[[ Data to examine, beginning ]]
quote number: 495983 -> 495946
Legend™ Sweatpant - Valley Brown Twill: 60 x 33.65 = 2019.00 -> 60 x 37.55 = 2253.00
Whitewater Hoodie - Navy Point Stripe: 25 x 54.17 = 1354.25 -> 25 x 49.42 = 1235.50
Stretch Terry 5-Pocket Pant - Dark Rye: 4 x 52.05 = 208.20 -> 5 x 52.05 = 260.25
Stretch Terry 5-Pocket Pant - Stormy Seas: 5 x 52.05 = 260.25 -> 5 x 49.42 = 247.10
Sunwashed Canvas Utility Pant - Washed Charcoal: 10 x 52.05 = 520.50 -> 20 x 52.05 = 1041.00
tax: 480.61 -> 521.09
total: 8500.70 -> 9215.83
[[ Data to examine, end ]]
[[ Data to examine, beginning ]]
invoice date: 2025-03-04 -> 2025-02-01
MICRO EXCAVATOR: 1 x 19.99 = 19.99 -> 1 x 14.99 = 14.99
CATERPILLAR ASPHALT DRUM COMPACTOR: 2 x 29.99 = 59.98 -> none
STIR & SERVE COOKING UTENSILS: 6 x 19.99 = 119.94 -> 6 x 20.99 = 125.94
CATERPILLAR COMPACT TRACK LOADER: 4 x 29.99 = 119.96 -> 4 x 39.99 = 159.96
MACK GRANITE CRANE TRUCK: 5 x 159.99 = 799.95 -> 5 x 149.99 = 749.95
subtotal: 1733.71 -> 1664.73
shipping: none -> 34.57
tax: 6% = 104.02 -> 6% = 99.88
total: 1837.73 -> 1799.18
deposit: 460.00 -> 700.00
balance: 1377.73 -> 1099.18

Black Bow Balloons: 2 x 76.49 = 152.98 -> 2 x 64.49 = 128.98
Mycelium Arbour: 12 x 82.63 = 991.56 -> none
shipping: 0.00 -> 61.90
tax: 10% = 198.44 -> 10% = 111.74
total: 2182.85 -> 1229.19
[[ Data to examine, end ]]
**Work task**
In the listing above, find the line containing "tax: 6% = 104.02 -> 6% = 99.88" and the line containing "total: 2182.85 -> 1229.19", then quote both, plus every line between them, exactly as written.

**Exercise result**
tax: 6% = 104.02 -> 6% = 99.88
total: 1837.73 -> 1799.18
deposit: 460.00 -> 700.00
balance: 1377.73 -> 1099.18

Black Bow Balloons: 2 x 76.49 = 152.98 -> 2 x 64.49 = 128.98
Mycelium Arbour: 12 x 82.63 = 991.56 -> none
shipping: 0.00 -> 61.90
tax: 10% = 198.44 -> 10% = 111.74
total: 2182.85 -> 1229.19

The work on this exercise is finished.